The relatively small number of chemical shift depositions for RNA molecules makes it important to continue training the prediction model as new data becomes available. The implementation of the automated procedure described here makes the protocol very simple and should facilitate this ongoing process. Comparison with our previous manual procedure indicates that the automated protocol gives excellent results. Expansion of the training dataset has significantly increased the number of training attributes in the database and should thereby improve the prediction quality on novel sequences. We expect that further improvements in our analysis scripts will allow a higher percentage of available BMRB NMR-STAR files to be used automatically.

Observation of outliers and referencing errors, even in relatively recent depositions indicate that more attention can be paid to ensuring the quality of deposited data. Incorporation of the prediction tool within NMRViewJ should facilitate the validation of chemical shift assignments.

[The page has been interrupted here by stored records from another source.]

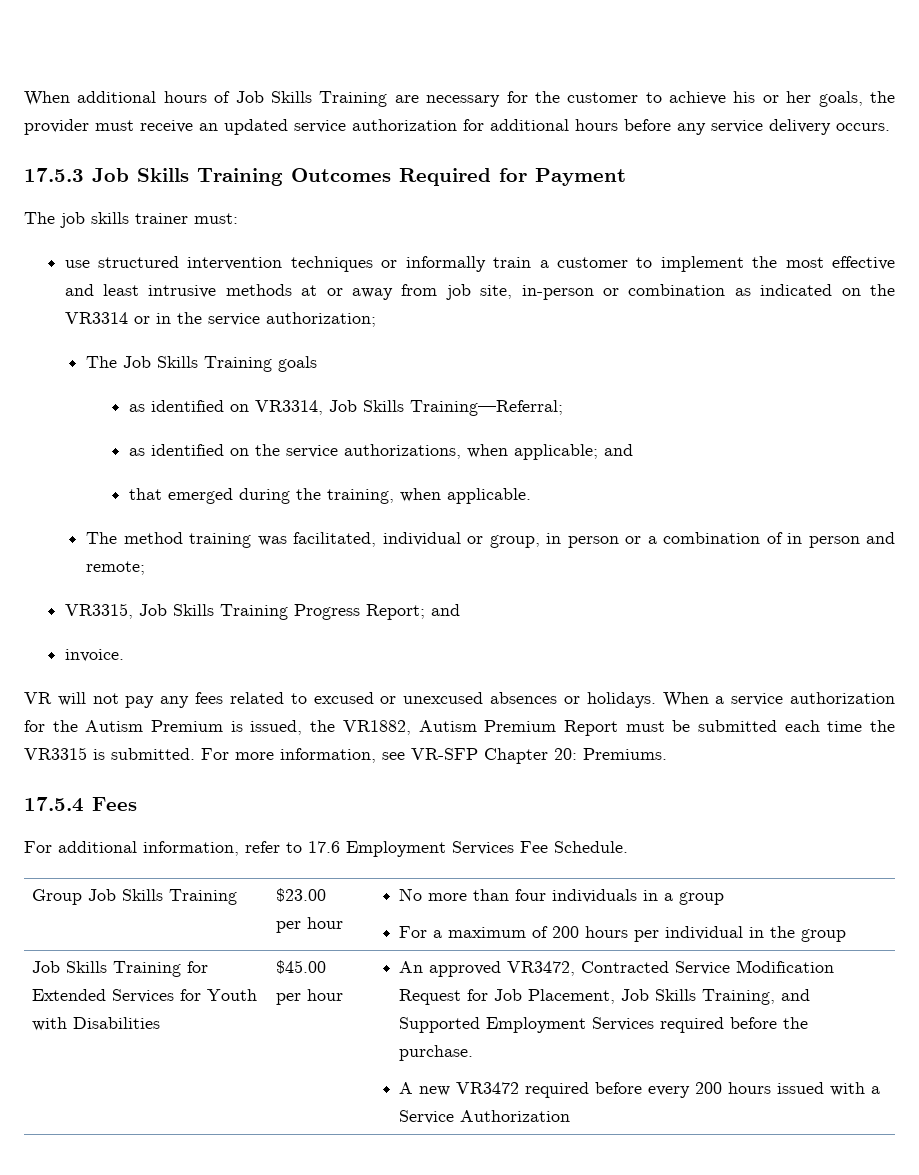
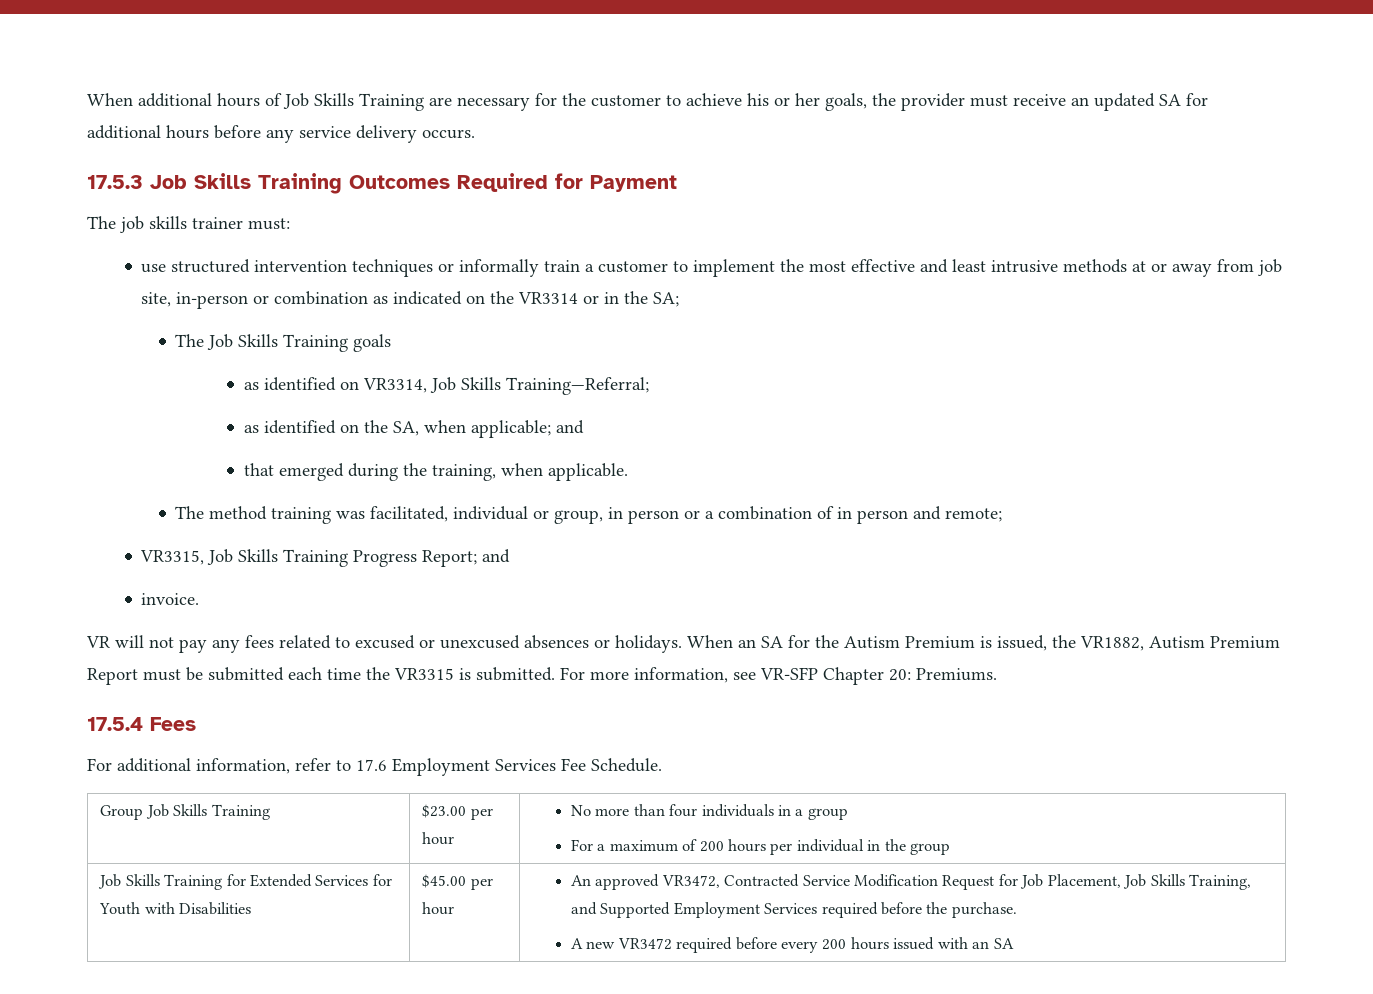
- When additional hours of Job Skills Training are necessary for the customer to achieve his or her goals, the provider must receive an updated service authorization for additional hours before any service delivery occurs.
+ When additional hours of Job Skills Training are necessary for the customer to achieve his or her goals, the provider must receive an updated SA for additional hours before any service delivery occurs.
- use structured intervention techniques or informally train a customer to implement the most effective and least intrusive methods at or away from job site, in-person or combination as indicated on the VR3314 or in the service authorization;
+ use structured intervention techniques or informally train a customer to implement the most effective and least intrusive methods at or away from job site, in-person or combination as indicated on the VR3314 or in the SA;
- as identified on the service authorizations, when applicable; and
+ as identified on the SA, when applicable; and
- When a service authorization for the Autism Premium is issued, the VR1882, Autism Premium Report must be submitted each time the VR3315 is submitted.
+ When an SA for the Autism Premium is issued, the VR1882, Autism Premium Report must be submitted each time the VR3315 is submitted.
- A new VR3472 required before every 200 hours issued with a Service Authorization
+ A new VR3472 required before every 200 hours issued with an SA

The prediction model here is based on qualitative descriptions of the nucleotide sequence and base pairing, and yet quantitative physicochemical effects such as ring-current shifts that depend on 3D structure and dynamics ultimately determine chemical shifts. A fundamental problem in using structure based shift models is the need to calibrate the models using very high quality 3D structures. Calibration of structure-based chemical shift models for proteins is commonly done with shifts derived from NMR analysis, but with the structures derived from X-ray crystallography (Shen and Bax 2010). Unfortunately there are very few X-ray structures of RNA with corresponding chemical shift sets so this approach is not yet feasible. Our recalibration of ring-current shifts using an X-ray structure combined with our secondary-structure based model shifts shows that 3D based predictions can be improved. Even with this improvement our secondary structure based models predict the shifts with higher accuracy. This suggests that the quality of 3D based RNA structure predictions could be significantly improved with an increased availability of better structural models.